Вспомним, что в сне Николая Аполлоновича этот поворот изображен как внезапное желание «разорвать: бросить бомбу в отца; бросить бомбу в самое быстротекущее время»[657]
и вызванное этим желанием низвержение души – в изначально низкое состояние. В большом сюжете романа этот поворот изображен как последствие отцеубийственного обещания. Долгое восхождение Николая Аполлоновича к чистой мысли и к воссоединению с «так сказать, Богом» заканчивается срывом в пропасть. Это символически изображено как падение мысли в телесность. Почти поднявшись до бестелесности, Николай Аполлонович во сне, последовавшем сразу за запуском часового механизма бомбы, с ужасом чувствует, что его силлогизмы и логика, вместо того чтобы окончательно стать единственным субстратом его бестелесного Я, вдруг сами обретают телесность:<…> предпосылки логики Николая Аполлоновича обернулись костями; силлогизмы вкруг этих костей завернулись жесткими сухожильями; содержанье же логической деятельности обросло и мясом, и кожей; так «я» Николая Аполлоновича снова явило телесный свой образ, хоть и не было телом <…>[658]

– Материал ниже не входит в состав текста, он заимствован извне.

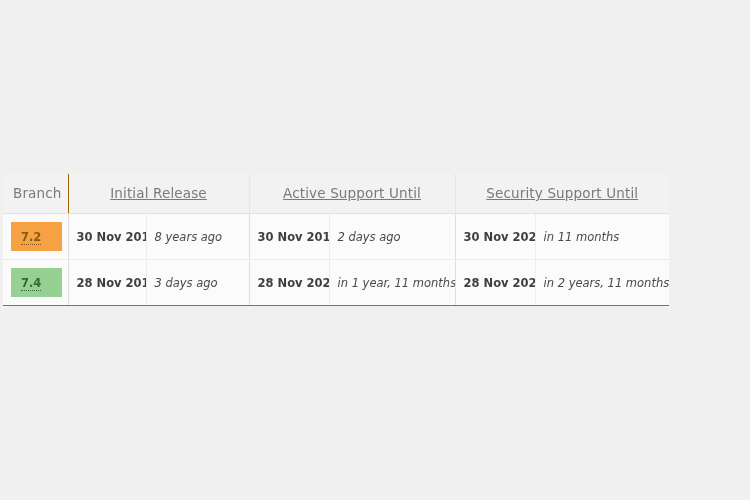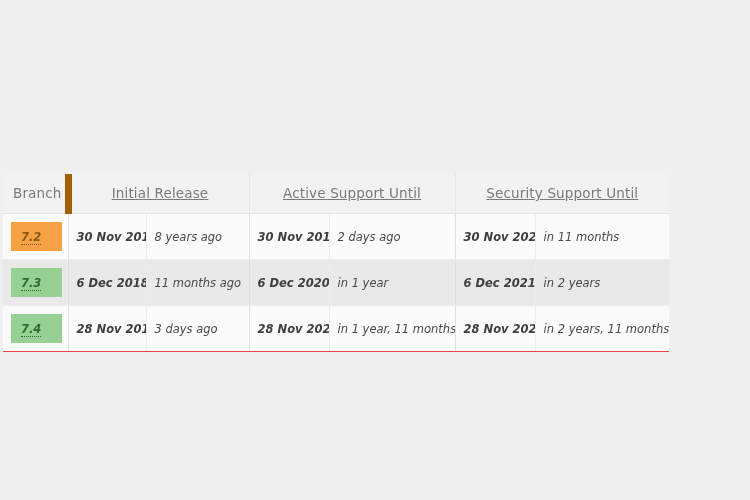--- a/index.html
+++ b/index.html
@@ -53,7 +53,7 @@
   th.th-branch {
     text-align: left !important;
     padding-left: 10px !important;
-    border-right: 7px solid #a16207;
+    border-right: 1px solid #a16207;
   }
   th.th-group {
     border-left: 1px solid #e6e6e6;

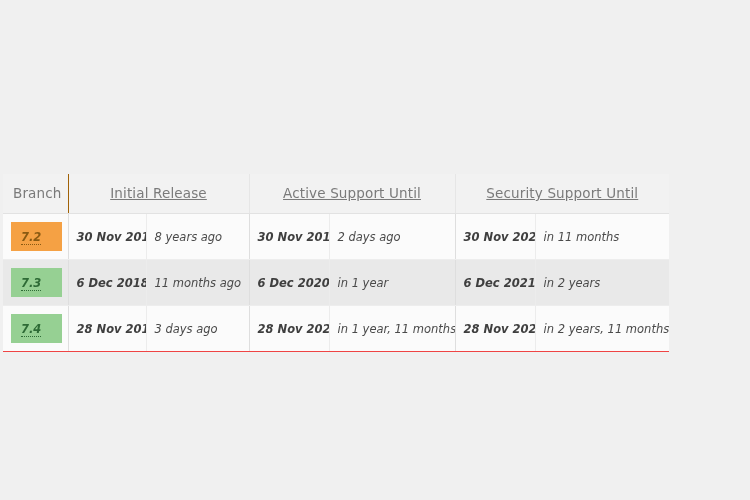--- a/index.html
+++ b/index.html
@@ -76,7 +76,6 @@
     border-bottom: 1px solid #ededed;
     white-space: nowrap;
     overflow: hidden;
-    font-style: italic;
   }
   table.support-table tbody tr:last-child td {
     border-bottom: 1px solid #ef4444;

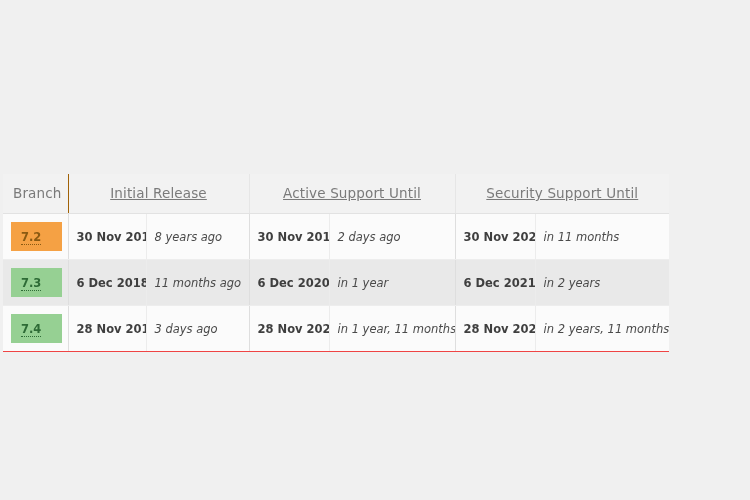--- a/index.html
+++ b/index.html
@@ -180,19 +180,6 @@
           <td class="cell-rel">in 11 months</td>
         </tr>
 
-        <tr class="striped">
-          <td class="cell-branch">
-            <span class="branch-fill sec-green">
-              <a class="branch-link" href="#">7.3</a>
-            </span>
-          </td>
-          <td class="cell-date group-start">6 Dec 2018</td>
-          <td class="cell-rel">11 months ago</td>
-          <td class="cell-date group-start">6 Dec 2020</td>
-          <td class="cell-rel">in 1 year</td>
-          <td class="cell-date group-start">6 Dec 2021</td>
-          <td class="cell-rel">in 2 years</td>
-        </tr>
 
         <tr>
           <td class="cell-branch">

.Происходит обратное чаяниям героя – не телесный Николай Аполлонович становится мыслью, а мысль его костенеет, обрастает мясом и кожей.
Такова метафора нового падения Николая Аполлоновича, на сей раз окончательного. Его душа совершает круг: «<…> это “я” пробежало с Сатурна и вернулось к Сатурну». Но возвращение к Сатурну не есть воссоединение падшего сына с Отцом-Сатурном, а возвращение к падшему состоянию: «Он сидел пред отцом (как сиживал и раньше) <…>»; «<…> с того места, где только что возникало из кресла подобие Николая Аполлоновича <…> бросился молниеносный зигзаг, ниспадая в черные, эонные волны»[659]
.Завершающие части романа, следующие за активацией бомбы, рисуют обвал: протяженное падение Николая Аполлоновича к «нулевому» состоянию. Перформативные тела приводят сенаторского сына к пределу падения. Тело Дудкина совершает убийство. Красное домино доводит отца до сердечного припадка. Обещание-бомба взрывается. Сам Николай Аполлонович обращается в ноль – мировая душа скатывается назад, уже без надежды подняться.
Когда читателю впервые показывают идущего по городу Николая Аполлоновича, он, в серой николаевской шинели, представляет собой довольно смешную, как нам говорят, фигуру: «<…> запахнувшись в шинель, он казался сутулым и каким-то безруким с пренелепо плясавшим по ветру шинельным крылом». В дальнейшем картина регулярно повторяется: крылья шинели, нелепый вид: «<…> в ветре крыльями билась серая николаевка <…>»; «<…> и во всяком случае представляя собою довольно смешную фигуру безрукого (он был в николаевке) с так нелепо плясавшим по ветру шинельным крылом <…>»[660]
.Образ крыльев вызывает ассоциации с платоновской крылатой душой. Согласно Платону, душа «вся была искони пернатой»[661]
: пребывая в занебесной области в присутствии бога, душа крылата и приобщена к божественному уму и чистому знанию. Утратившая крылья и пораженная забвением душа падает на землю: «<…> исполнится забвения и зла и отяжелеет, а отяжелев, утратит крылья и падет на землю <…>». Далее, по Платону, падшая душа старается преодолеть тяжесть земной жизни и вновь вырастить крылья и вознестись, чтобы она, как раньше, «сопутствовала богу <…> и поднималась до подлинного бытия»[662]. От нее зависит, сможет ли она вновь обрести крылья.Во второй половине книги крылья шинели Николая Аполлоновича заменяются более заметными, герою даже доводится взлететь. В последний перед взрывом день он мечется по городу одетым в крылатый плащ – в фантастическую «итальянскую черную накидку»[663]
, в которой кажется крылатым. «Крылатость» Николая Аполлоновича подвергается осмеянию в драматическом эпизоде с подпоручиком Лихутиным. Крылья замечает Софья Петровна: «Софья Петровна увидела: меж альковом покрытый испариной подпоручик по коврам и паркетам влачился с крылатою жертвою (Николай Аполлонович в плаще казался крылатым) <…>». Продолжение, однако, тут же резко снижает почти мистически крылытый образ и сигнализирует о невязке пародирующего плана с пародируемым: «<…> с жертвою, у которой из-под крыльев плаща пренеприлично болталася зеленая брюка, выдавая предательски штрипку»[664].